Edit difference data
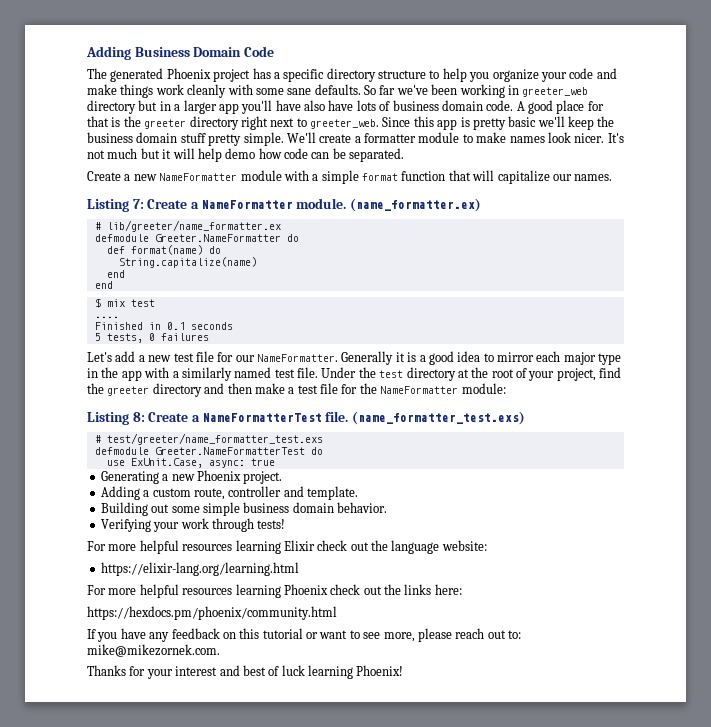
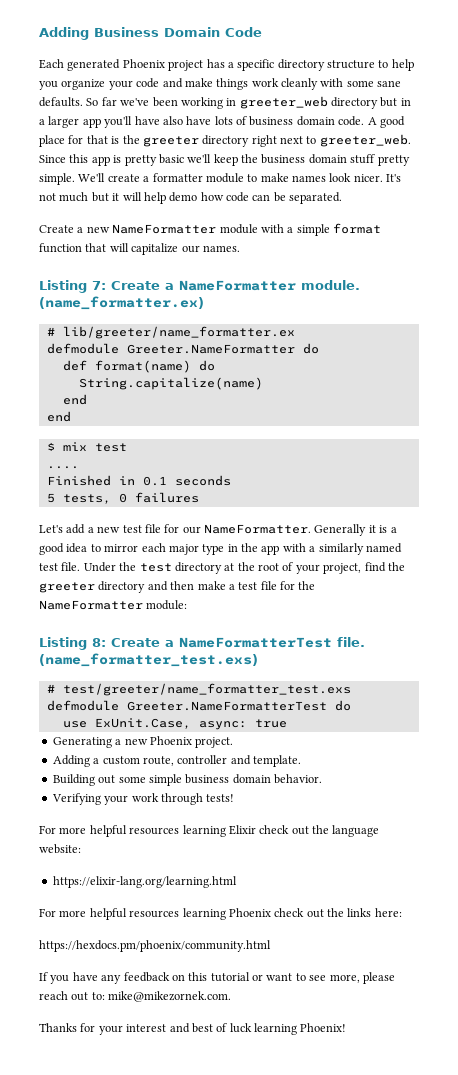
[87,68,107,79] The -> [39,59,64,69] Each

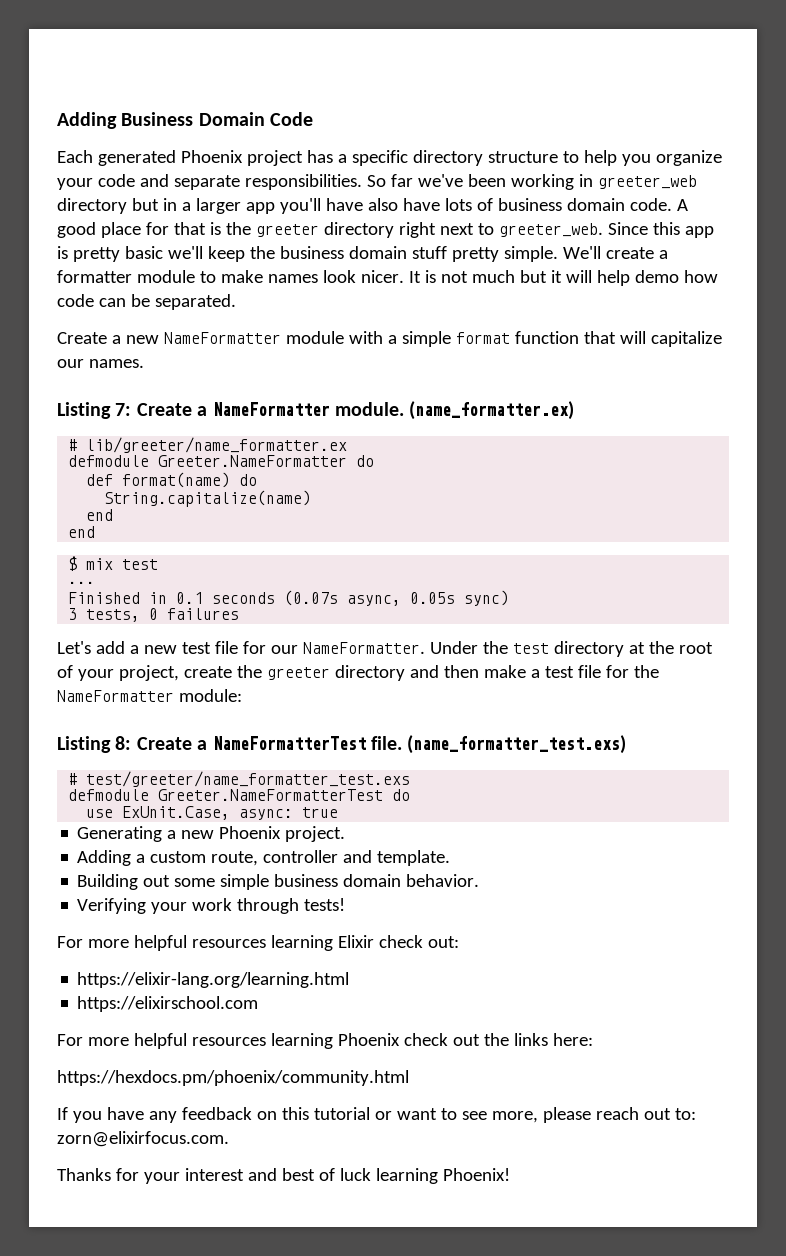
[184,78,402,90] [39,97,83,107] make things work cleanly with some sane defaults. -> [173,174,362,190] separate responsibilities.
[386,174,402,182] It's -> [408,270,436,283] It is
[46,466,79,469] .... -> [68,581,96,584] ...
[46,493,55,503] // 5 -> [284,590,510,606] [68,608,78,620] (0.07s async, 0.05s sync) // 3
[314,524,397,536] [39,543,402,555] [39,562,81,571] Generally it is a good idea to mirror each major type in the app with a similarly named test file. -> (425, 648) none
[364,562,386,572] find -> [183,666,232,678] create
[291,825,380,837] [39,844,81,854] out the language website: -> [427,936,459,948] out:
(237, 882) none -> [77,996,259,1012] // https://elixirschool.com
[108,991,232,1002] mike@mikezornek.com. -> [57,1131,229,1147] zorn@elixirfocus.com.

ABOUT THIS TASK
Report each line of the data that includes the string "none".

ANSWER FOR THIS EXERCISE
[314,524,397,536] [39,543,402,555] [39,562,81,571] Generally it is a good idea to mirror each major type in the app with a similarly named test file. -> (425, 648) none
(237, 882) none -> [77,996,259,1012] // https://elixirschool.com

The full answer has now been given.